> [WORK ITEM] Search the data for the string "OPTIONAL" and copy each line in which it appears.

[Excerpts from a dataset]

++++++

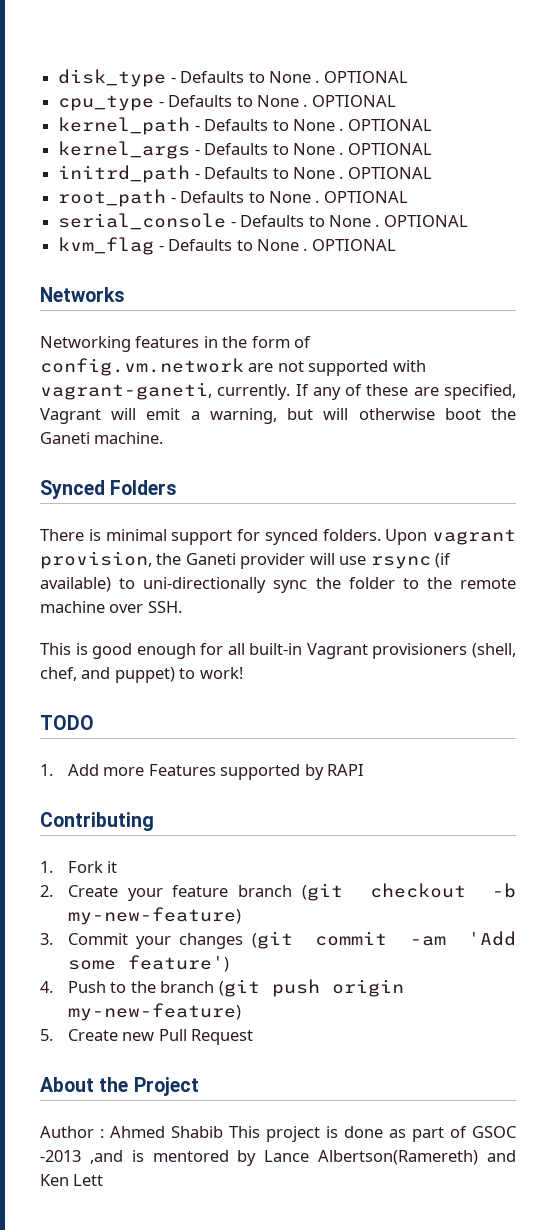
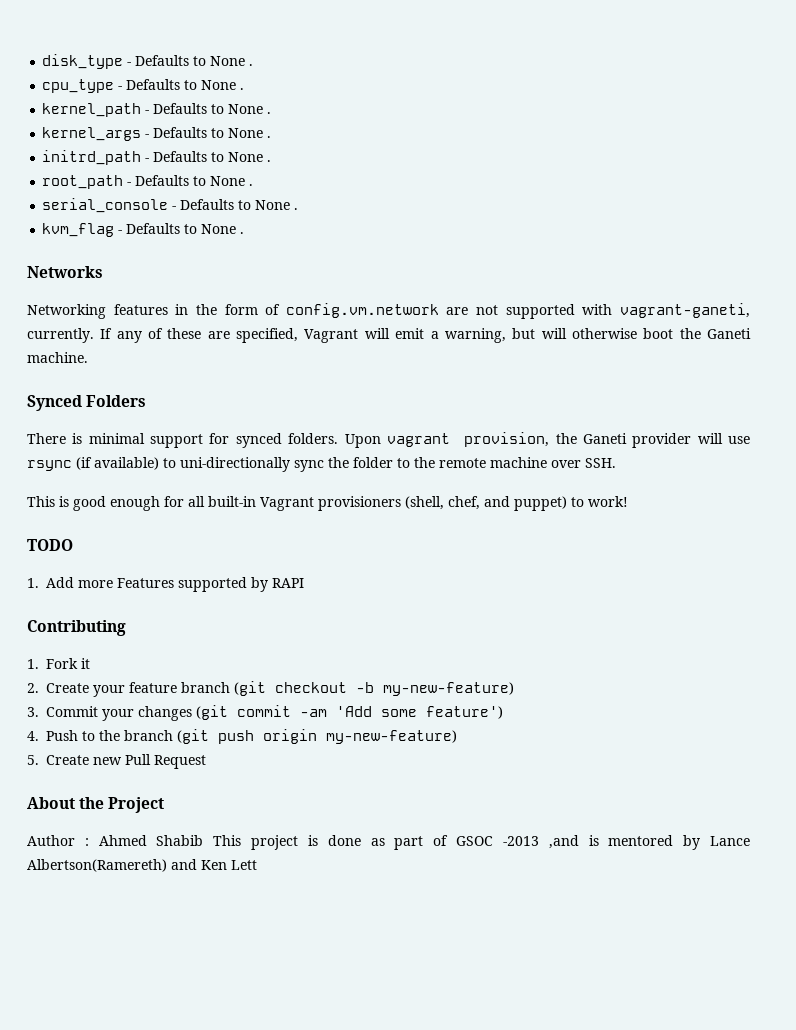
- disk_type - Defaults to None . OPTIONAL
+ disk_type - Defaults to None .
- cpu_type - Defaults to None . OPTIONAL
+ cpu_type - Defaults to None .
- kernel_path - Defaults to None . OPTIONAL
+ kernel_path - Defaults to None .
- kernel_args - Defaults to None . OPTIONAL
+ kernel_args - Defaults to None .
- initrd_path - Defaults to None . OPTIONAL
+ initrd_path - Defaults to None .
- root_path - Defaults to None . OPTIONAL
+ root_path - Defaults to None .
- serial_console - Defaults to None . OPTIONAL
+ serial_console - Defaults to None .
- kvm_flag - Defaults to None . OPTIONAL
+ kvm_flag - Defaults to None .

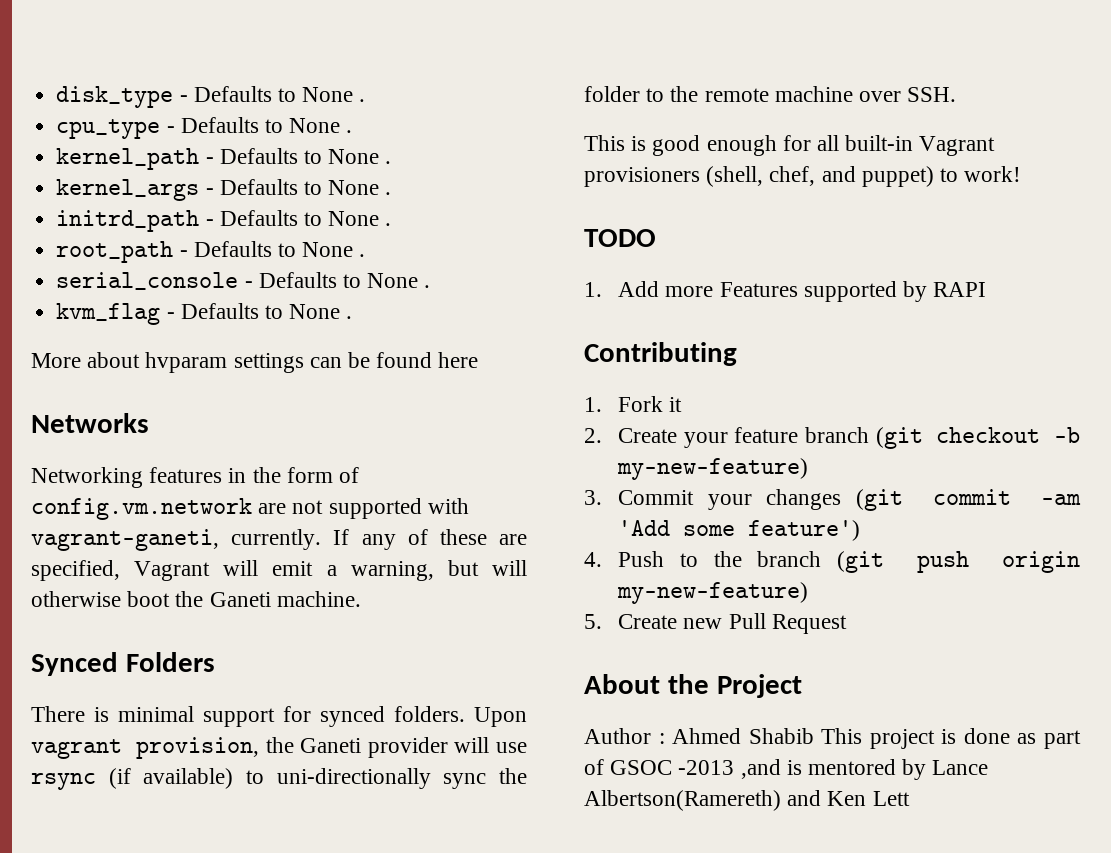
+ More about hvparam settings can be found here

++++++

> [TASK RESPONSE]
- disk_type - Defaults to None . OPTIONAL
- cpu_type - Defaults to None . OPTIONAL
- kernel_path - Defaults to None . OPTIONAL
- kernel_args - Defaults to None . OPTIONAL
- initrd_path - Defaults to None . OPTIONAL
- root_path - Defaults to None . OPTIONAL
- serial_console - Defaults to None . OPTIONAL
- kvm_flag - Defaults to None . OPTIONAL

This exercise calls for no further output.